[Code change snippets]
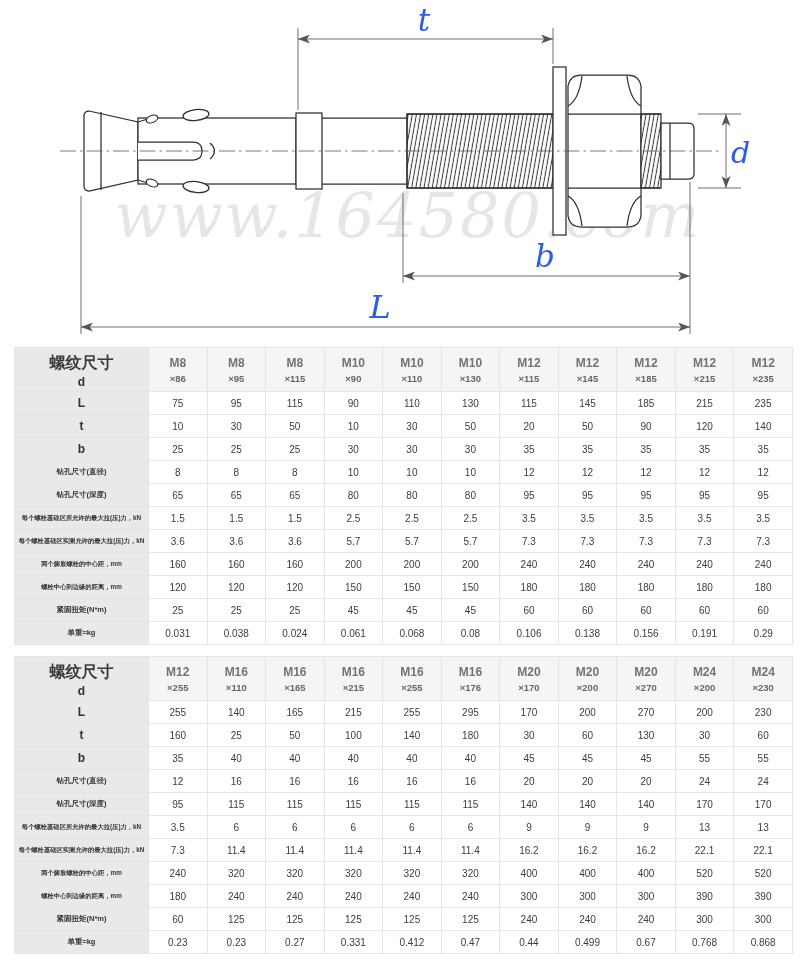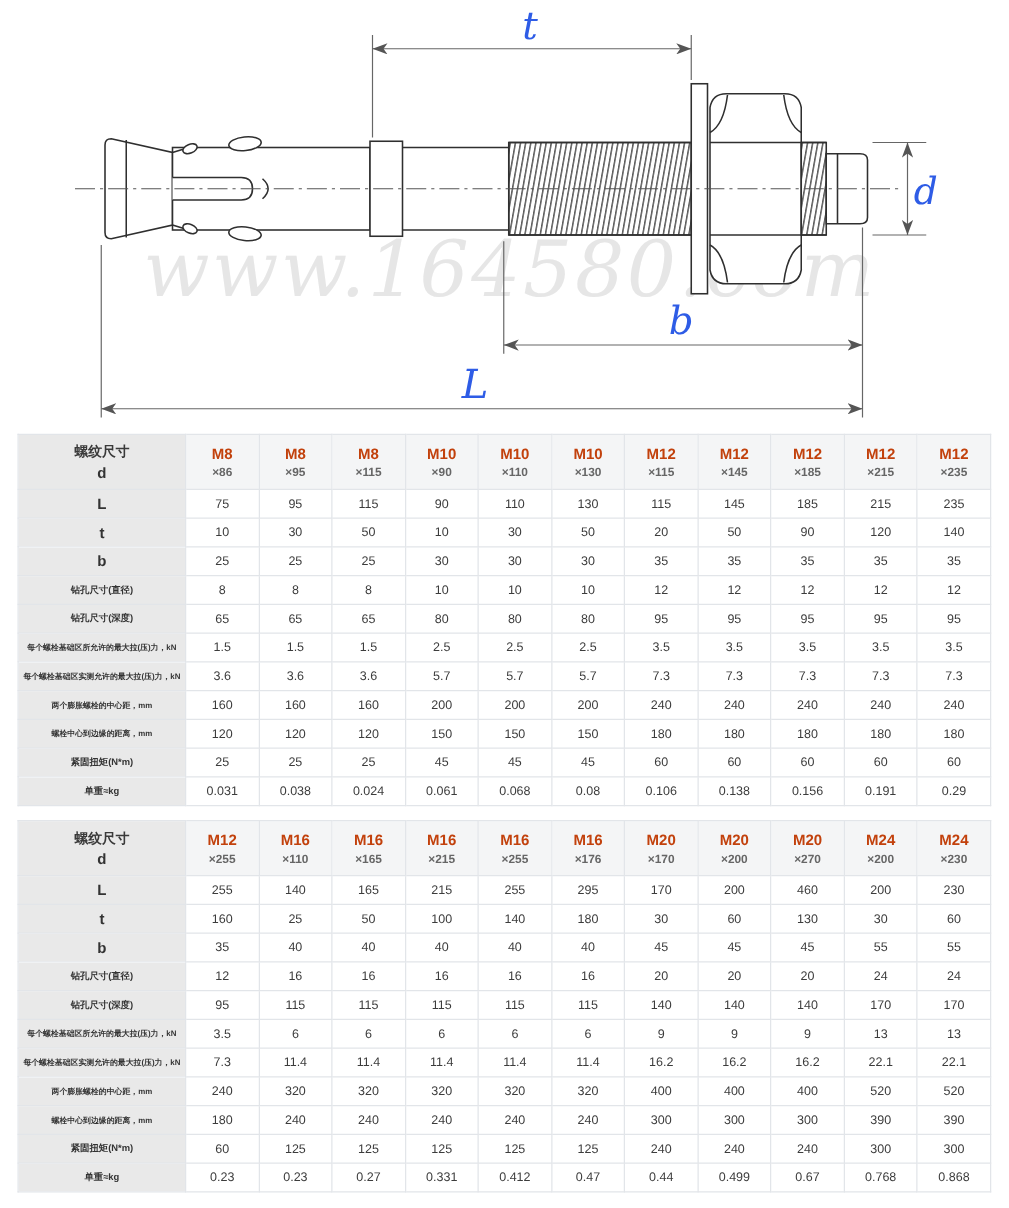--- a/index.html
+++ b/index.html
@@ -13,7 +13,7 @@
   table.spec th, table.spec td { border:1px solid #e2e5e9; text-align:center; vertical-align:middle; padding:0; overflow:hidden; }
   table.spec thead th { height:43px; background:#f4f5f6; }
   table.spec th.lbl-head { width:133px; background:#e9e9e9; }
-  .lbl-head .top { font-size:11px; font-weight:bold; color:#3a3a3a; line-height:1.6; }
+  .lbl-head .top { font-size:16px; font-weight:bold; color:#3a3a3a; line-height:1.6; }
   .lbl-head .bot { font-size:12px; font-weight:bold; color:#333; line-height:1.1; }
   .col-size { color:#c2410c; font-weight:bold; font-size:12px; line-height:1.6; }
   .col-len  { color:#666;    font-size:9.5px; line-height:1.2; }

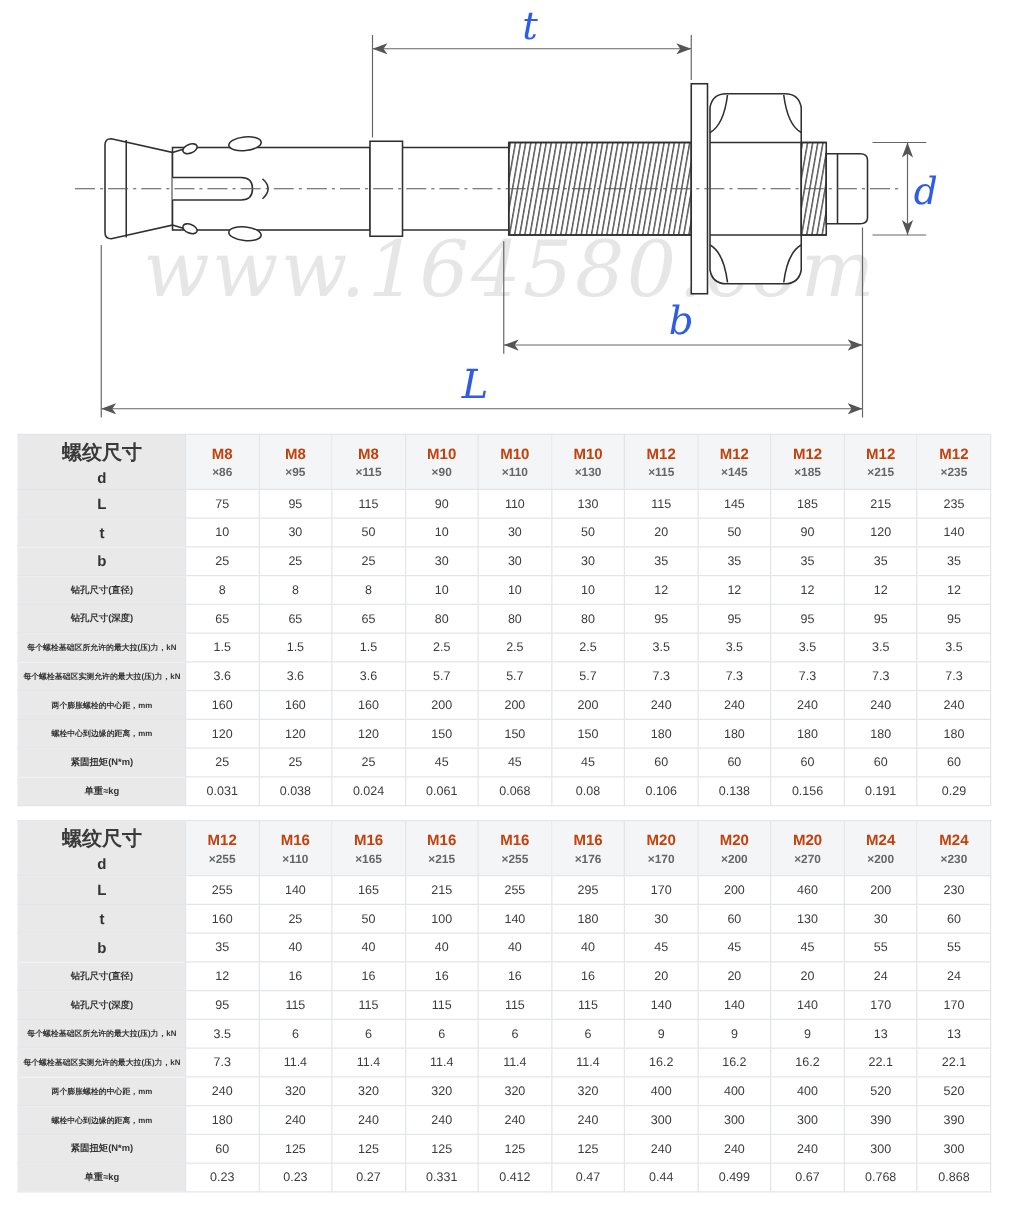--- a/index.html
+++ b/index.html
@@ -15,7 +15,7 @@
   table.spec th.lbl-head { width:133px; background:#e9e9e9; }
   .lbl-head .top { font-size:16px; font-weight:bold; color:#3a3a3a; line-height:1.6; }
   .lbl-head .bot { font-size:12px; font-weight:bold; color:#333; line-height:1.1; }
-  .col-size { color:#c2410c; font-weight:bold; font-size:12px; line-height:1.6; }
+  .col-size { color:#737373; font-weight:bold; font-size:12px; line-height:1.6; }
   .col-len  { color:#666;    font-size:9.5px; line-height:1.2; }
   table.spec tbody td { height:22px; font-size:10px; color:#3c3c3c; background:#fff; }
   table.spec tbody td.lbl { background:#e9e9e9; color:#333; font-weight:bold; white-space:nowrap; }

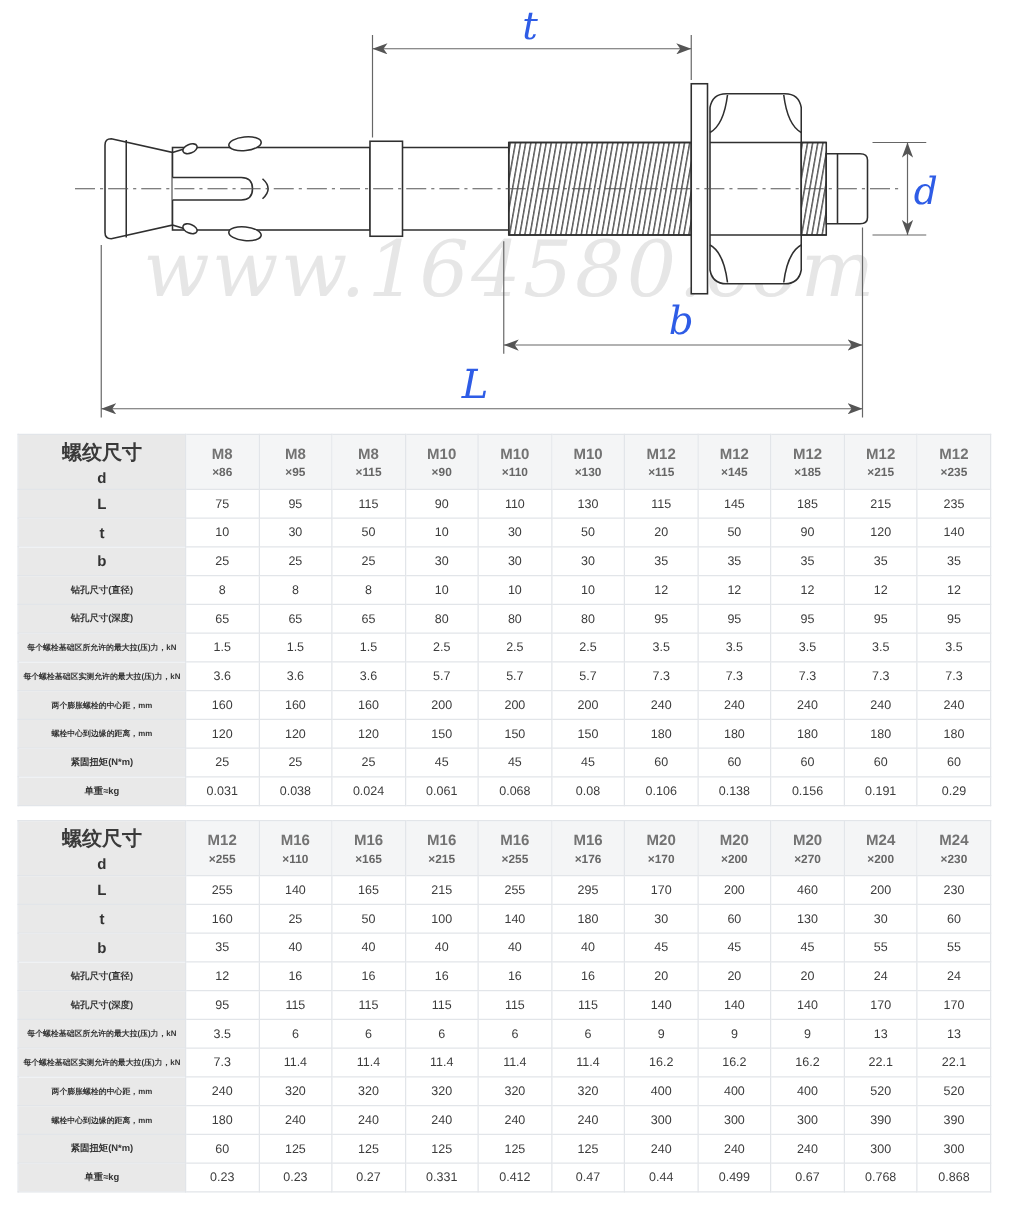--- a/index.html
+++ b/index.html
@@ -411,7 +411,7 @@
             <td>295</td>
             <td>170</td>
             <td>200</td>
-            <td>460</td>
+            <td>270</td>
             <td>200</td>
             <td>230</td>
           </tr>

● **ACTIVITY**: A word-for-word copy of the records is needed, one that contains no pictures.

● **ANSWER TO THE EXERCISE**:
--- a/index.html
+++ b/index.html
@@ -13,7 +13,7 @@
   table.spec th, table.spec td { border:1px solid #e2e5e9; text-align:center; vertical-align:middle; padding:0; overflow:hidden; }
   table.spec thead th { height:43px; background:#f4f5f6; }
   table.spec th.lbl-head { width:133px; background:#e9e9e9; }
-  .lbl-head .top { font-size:11px; font-weight:bold; color:#3a3a3a; line-height:1.6; }
+  .lbl-head .top { font-size:16px; font-weight:bold; color:#3a3a3a; line-height:1.6; }
   .lbl-head .bot { font-size:12px; font-weight:bold; color:#333; line-height:1.1; }
   .col-size { color:#c2410c; font-weight:bold; font-size:12px; line-height:1.6; }
   .col-len  { color:#666;    font-size:9.5px; line-height:1.2; }

--- a/index.html
+++ b/index.html
@@ -15,7 +15,7 @@
   table.spec th.lbl-head { width:133px; background:#e9e9e9; }
   .lbl-head .top { font-size:16px; font-weight:bold; color:#3a3a3a; line-height:1.6; }
   .lbl-head .bot { font-size:12px; font-weight:bold; color:#333; line-height:1.1; }
-  .col-size { color:#c2410c; font-weight:bold; font-size:12px; line-height:1.6; }
+  .col-size { color:#737373; font-weight:bold; font-size:12px; line-height:1.6; }
   .col-len  { color:#666;    font-size:9.5px; line-height:1.2; }
   table.spec tbody td { height:22px; font-size:10px; color:#3c3c3c; background:#fff; }
   table.spec tbody td.lbl { background:#e9e9e9; color:#333; font-weight:bold; white-space:nowrap; }

--- a/index.html
+++ b/index.html
@@ -411,7 +411,7 @@
             <td>295</td>
             <td>170</td>
             <td>200</td>
-            <td>460</td>
+            <td>270</td>
             <td>200</td>
             <td>230</td>
           </tr>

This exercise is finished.